Practical Considerations and Conclusion
In the United States, the U.S. Food and Drug Administration has recently given guidance on the use of CP as an investigational product that can be employed as part of a clinical trial, under a single-patient emergency Investigational New Drug, or through a National Expanded Access Treatment Protocol through the Mayo Clinic.19 To donate plasma, a patient must have documented evidence of a history of infection with SARS-CoV-2 by viral polymerase chain reaction (PCR) and have fully recovered from the infection.
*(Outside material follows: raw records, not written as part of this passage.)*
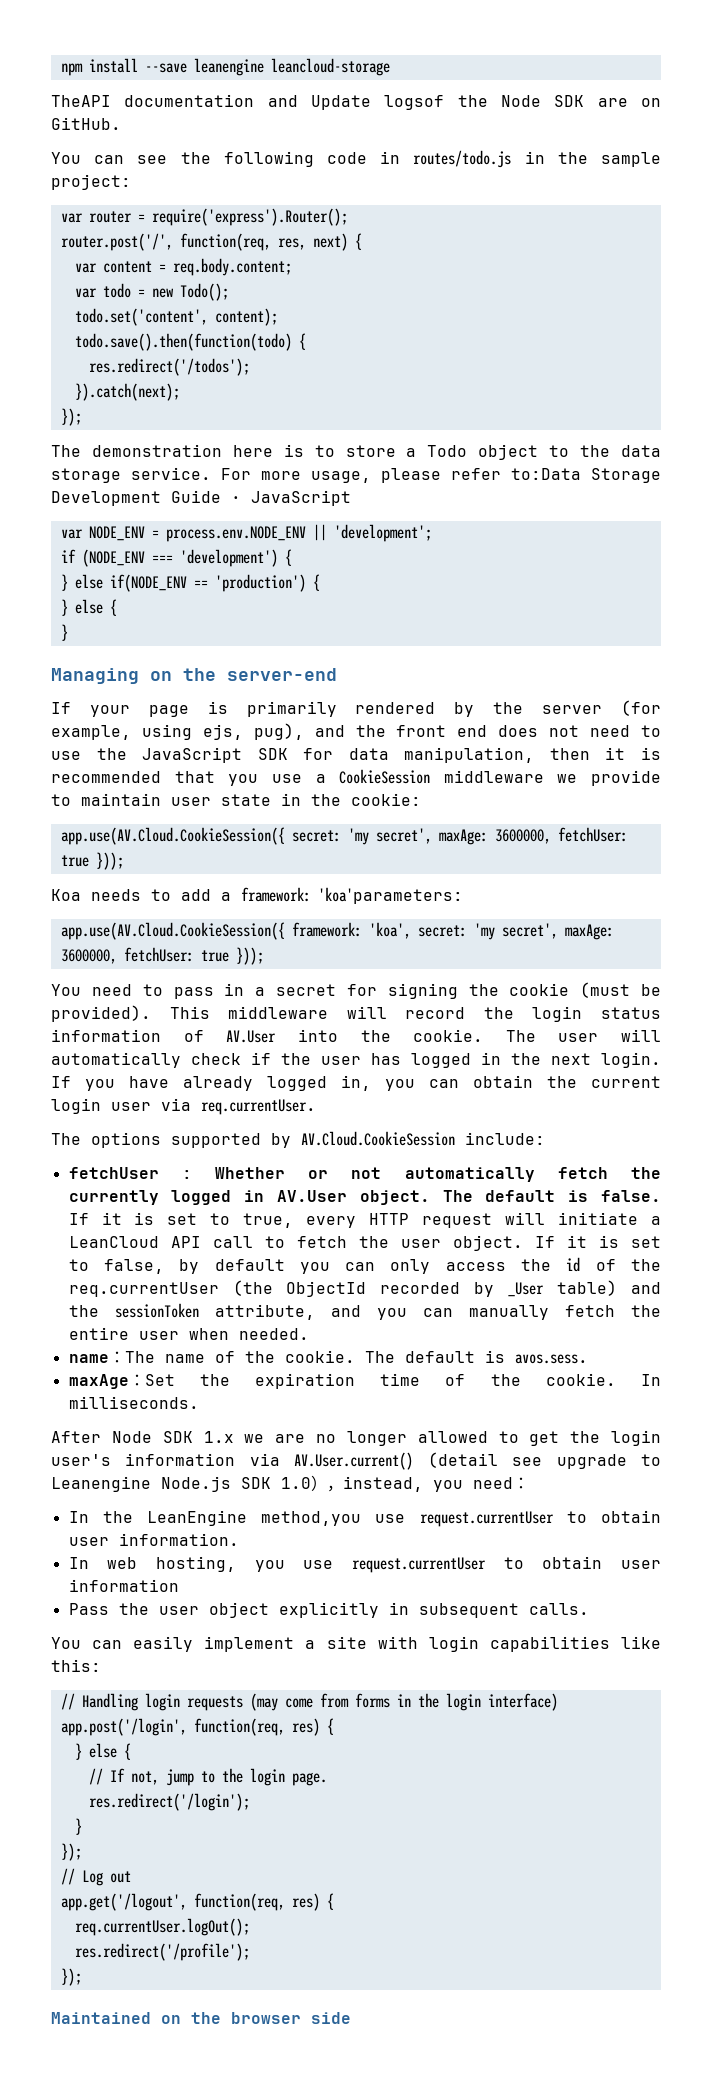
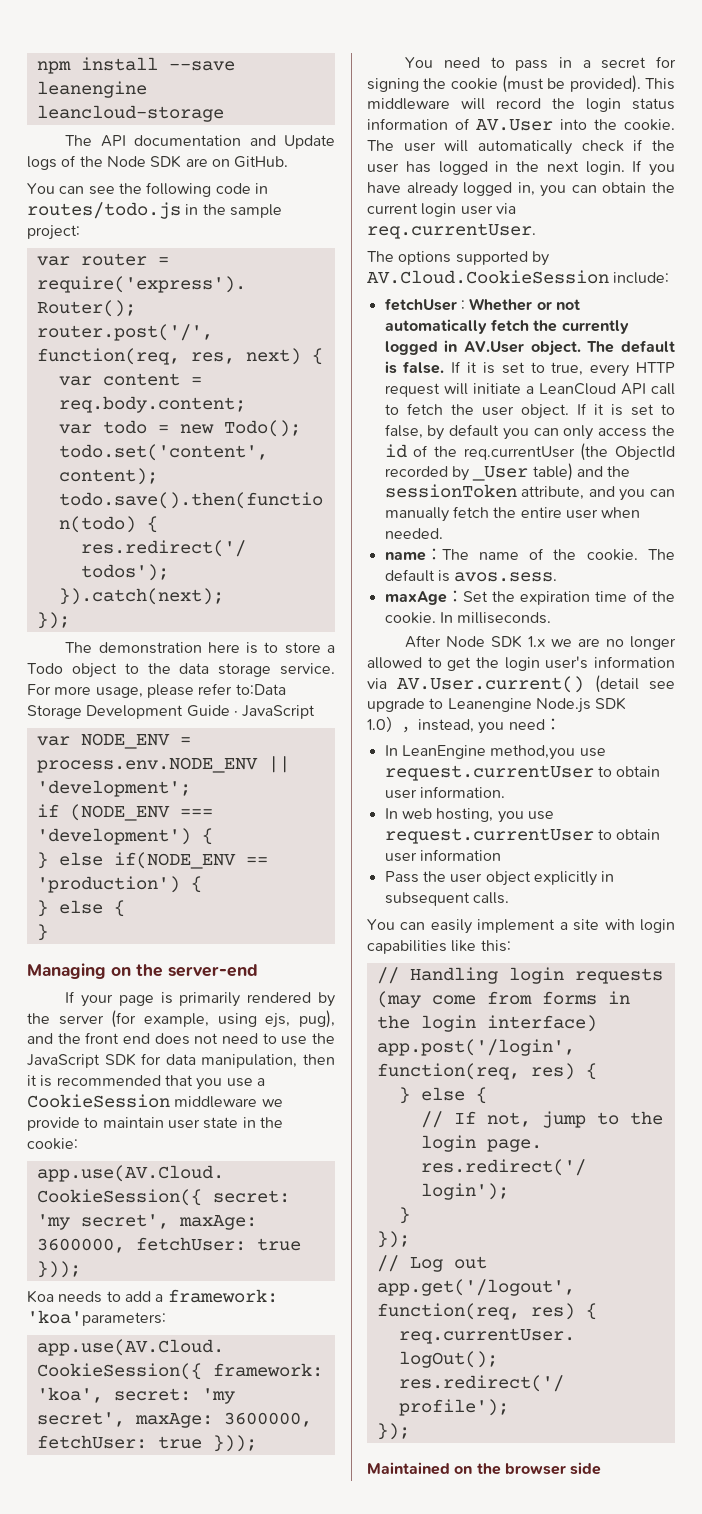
- TheAPI documentation and Update logsof the Node SDK are on GitHub.
+ The API documentation and Update logs of the Node SDK are on GitHub.
- In the LeanEngine method,you use request.currentUser to obtain user information.
+ In LeanEngine method,you use request.currentUser to obtain user information.

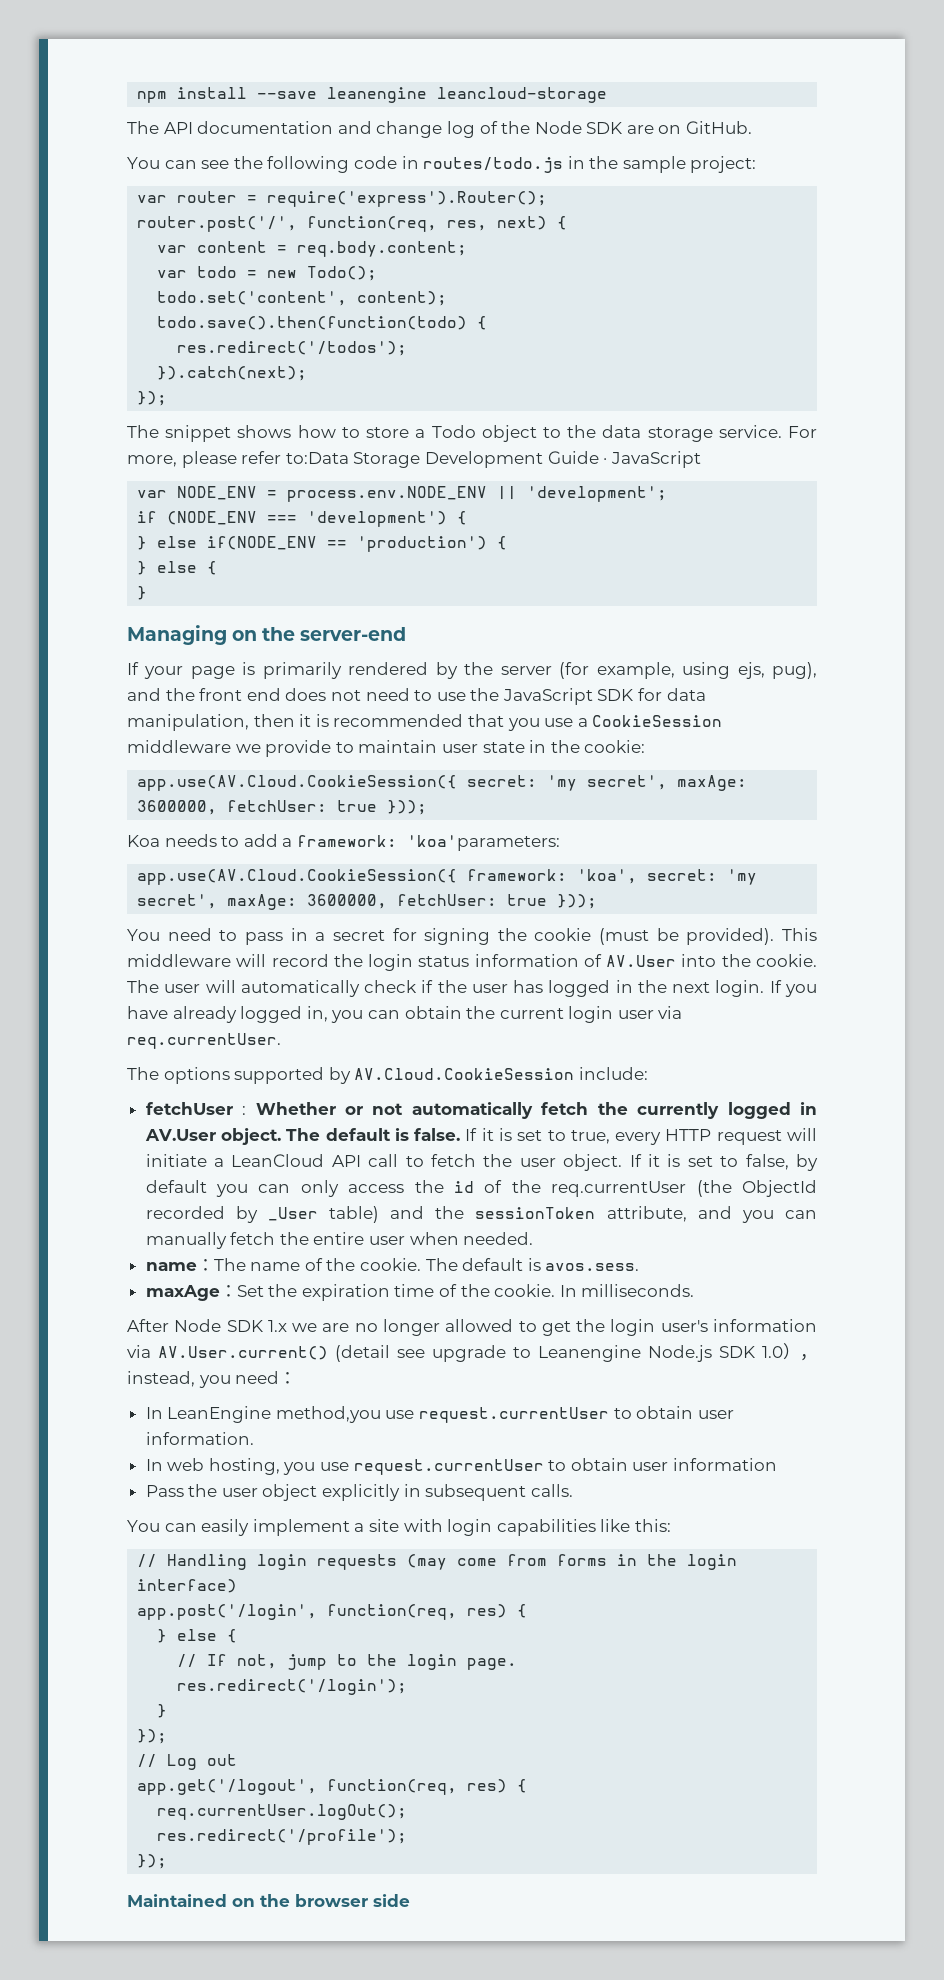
- The API documentation and Update logs of the Node SDK are on GitHub.
+ The API documentation and change log of the Node SDK are on GitHub.
- The demonstration here is to store a Todo object to the data storage service.
+ The snippet shows how to store a Todo object to the data storage service.
- For more usage, please refer to:Data Storage Development Guide · JavaScript
+ For more, please refer to:Data Storage Development Guide · JavaScript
Currently, full recovery is defined as being symptom-free for at least four weeks or for at least two weeks and with a negative viral reverse transcriptase-PCR. Donors who have been previously transfused and female donors who have been pregnant are tested and must be negative for anti-HLA/HPA/HNA antibodies. Similar processes occur in other countries, including the European Union.20
CP from patients who have recovered from COVID-19 is a limited resource. Persons who meet the criteria and are otherwise healthy are encouraged to donate in order to help others during this pandemic, until other therapeutic modalities become available. Detailed information for such donations is available from the American Red Cross.21
Dr. Diorio, Dr. Teachey, and Dr. Bassiri indicated no relevant conflicts of interest.